2019, R, 110 min. Directed by Robert Eggers. Starring Robert Pattinson, Willem Dafoe, Valeriia Karaman.
REVIEWED By Matthew Monagle, Fri., Oct. 25, 2019
If the events of The Lighthouse are to be believed, maintaining the lenses and mechanics of a 19th-century lighthouse is lonely, grueling work – then again, that’s probably why it pays so well. When Ephraim (Pattinson) learns that he can make upwards of $1,000 by working at a lighthouse somewhere in the North Atlantic, he promptly packs up his previous life and heads to sea. There he meets Thomas (Dafoe) – his trainer and superior officer – and sets about adjusting to the life of wickies. Four weeks later, when the planned arrival of their replacements has come and passed without a ship in sight, the two men give themselves over to alcohol and waiting. It isn’t long before distrust sets in and both men begin to suspect that the other might have something to hide.

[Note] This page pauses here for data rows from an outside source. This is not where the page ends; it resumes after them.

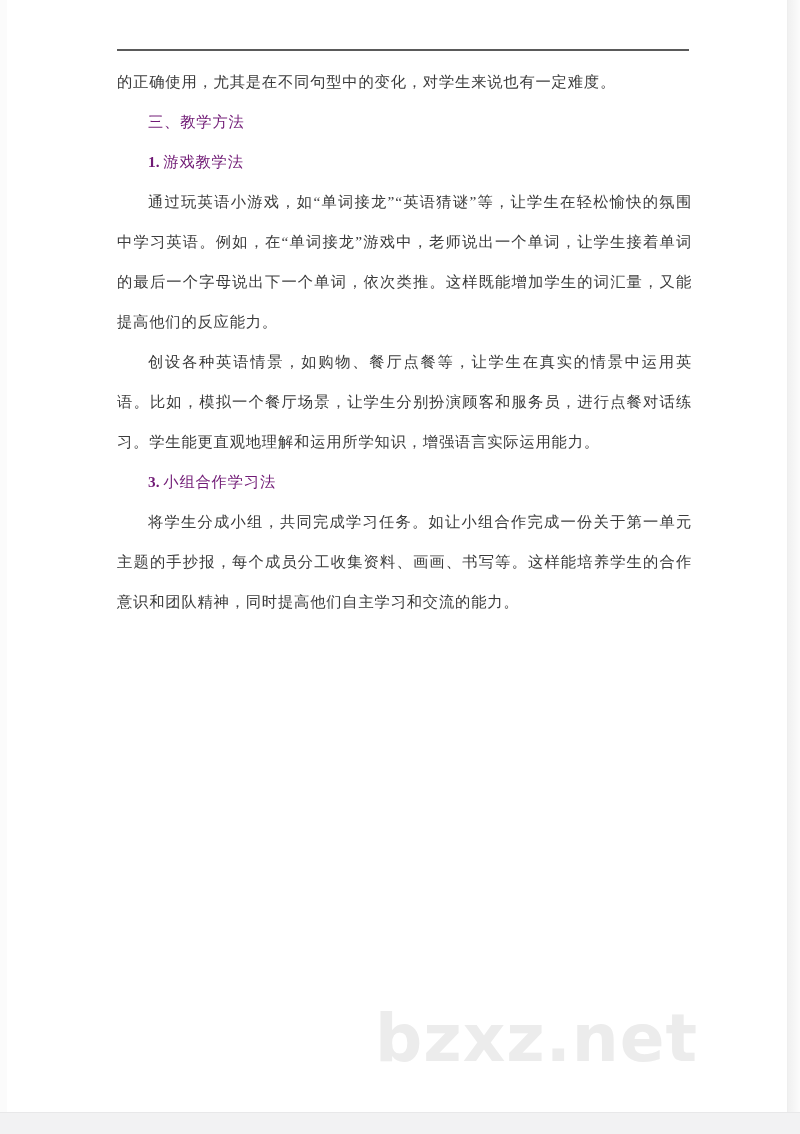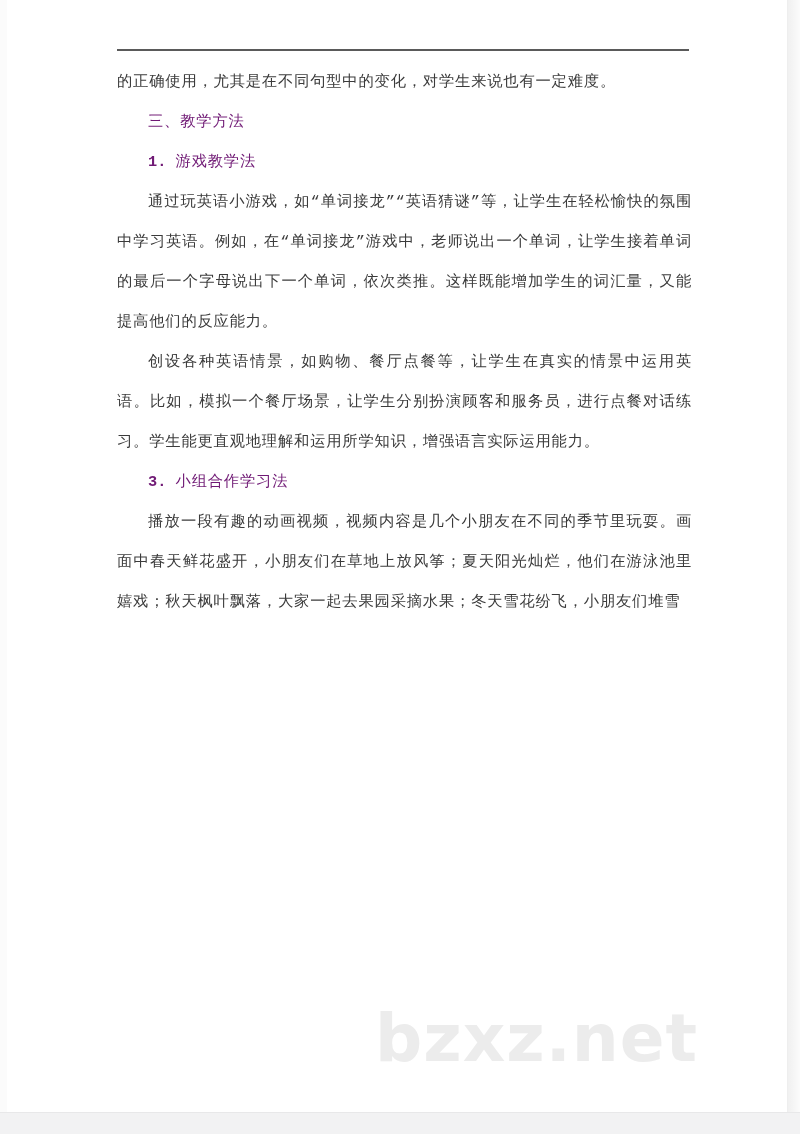"的正确使用，尤其是在不同句型中的变化，对学生来说也有一定难度。" .para { font-family: Liberation Mono, monospace -> Liberation Serif, serif }
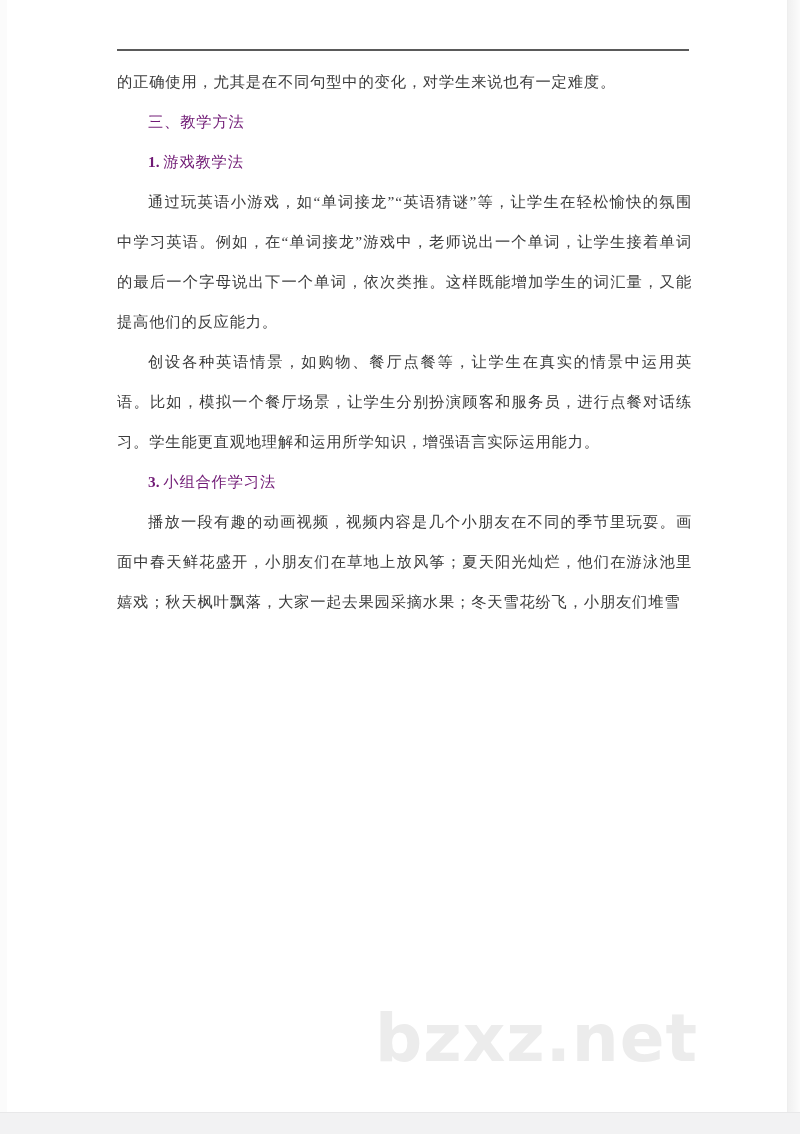"将学生分成小组，共同完成学习任务。如让小组合作完成一份关于第一单元主题的手抄报，" p.para { html: none -> <p>将学生分成小组，共同完成学习任务。如让小组合作完成一份关于第一单元主题的手抄报，每个成员分工收集资料、画画、书写等。这样能培养学生的合作意识和团队精神，同时提高他们自主学习和交流的能力。</p> }
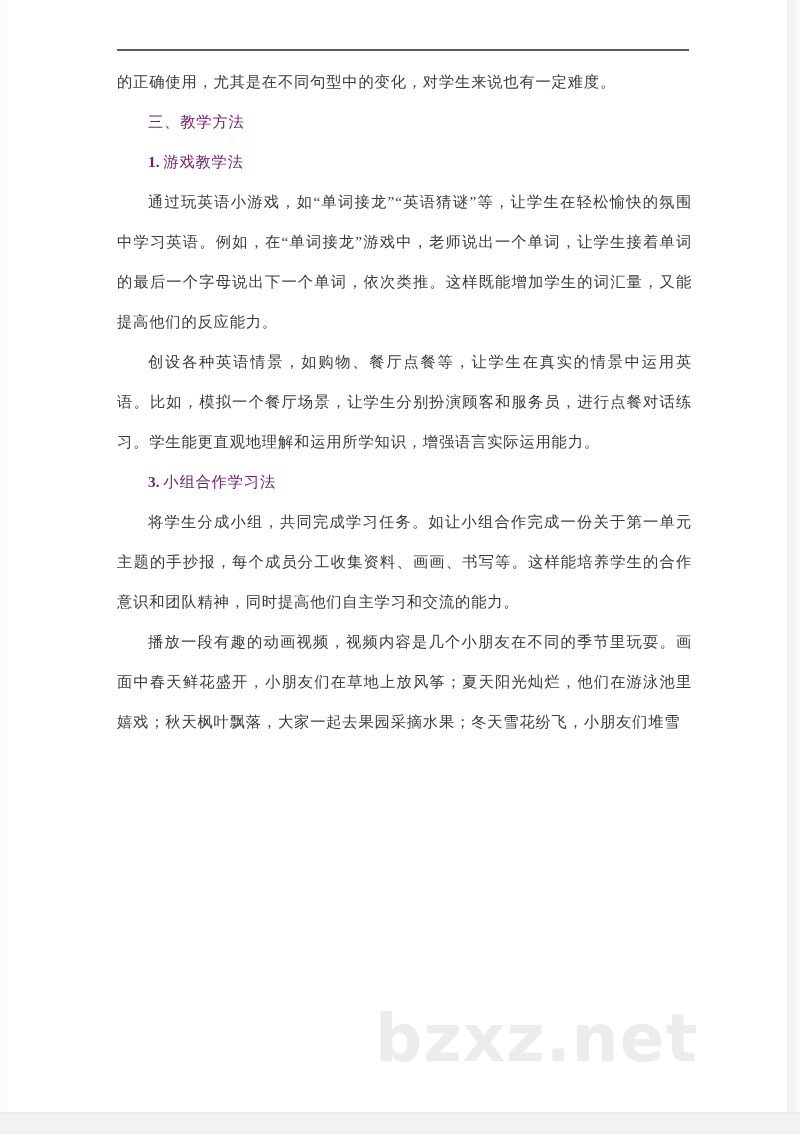"播放一段有趣的动画视频，视频内容是几个小朋友在不同的季节里玩耍。画面中春天鲜花盛" p.para { html: <p>播放一段有趣的动画视频，视频内容是几个小朋友在不同的季节里玩耍。画面中春天鲜花盛开，小朋友们在草地上放风筝；夏天阳光灿烂，他们在游泳池里嬉戏；秋天枫叶飘落，大家一起去果园采摘水果；冬天雪花纷飞，小朋友们堆雪</p> -> none }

It may seem lazy to compare The Lighthouse to Stanley Kubrick’s The Shining, but consider: There is a scene in the film where one character picks up an axe and shuffle-runs in pursuit of another. Ephraim, like Jack Torrance, is a character whose psyche has been fractured by past misdeeds and who teeters on the edge of violence due to a crushing sense of isolation; director Robert Eggers is not exactly being coy with his cinematic influences here. When looking at the one-two punch of The Lighthouse and The Witch, Eggers seems to find inspiration in how superstition and folklore blurred the boundaries of human knowledge throughout history. His characters live in the space between mankind and mysticism, where things like witches and mermaids can (and maybe even do) gain access to our homes.
All of which makes The Lighthouse an interesting movie; it’s the performances that make it a good one. Everything starts with Robert Pattinson. He is hardly the first actor to combine leading-man looks with character-actor instincts. Look no further than Brad Pitt, whose work in Once Upon a Time ... in Hollywood and Ad Astra has inspired a newfound appreciation for his craft. What makes Pattinson special is the way he melds those two aspects of his personality. Rather than hiding their good looks, his characters are often (consciously or unconsciously) affected by their appearance. Connie in Good Time used his looks to extract money from others; Samuel in Damsel was so accustomed to doors opening for him that he could not comprehend a woman who did not want him back. Ephraim is a continuation of this trend, a diseased mind who believes he’s just a few weeks’ hard work away from stepping back into the good graces of society.
And then there’s Dafoe. At times, Dafoe’s character seems to have escaped from a silent German horror film (much like his performance as the original Nosferatu, Max Schreck, in Shadow of the Vampire). His face fills the screen, all bulging eyes and a broken line of bottom teeth, as he delivers a string of salty monologues beseeching Poseidon and the other forces of the sea to have their way with his young ward. It’s a big performance, sure, but Dafoe also casts a shadow of doubt over everything his character says and does. If Thomas is a figment of Ephraim’s imagination, then he’s a self-aware one; his influence on Ephraim’s increasingly broken mind runs just the right balance of pity and scorn to make the relationship work. Ultimately, it’s up to the audience to decide how much faith to put into Thomas and his tales.
Although some may be turned off by the film’s black-and-white aesthetic – when you’re dealing with locales as desolate as these, color would only distract – Eggers also works hard to make this film (and these characters) accessible. There’s nothing dishonest about The Lighthouse; it may belong to a rising filmmaker flexing his influence a bit, but the cast and crew are willing to push their movie almost to the point of absurdity if it tells the story they want to tell. Call it elevated horror or dark fantasy – in the end, it’s just entertaining as hell.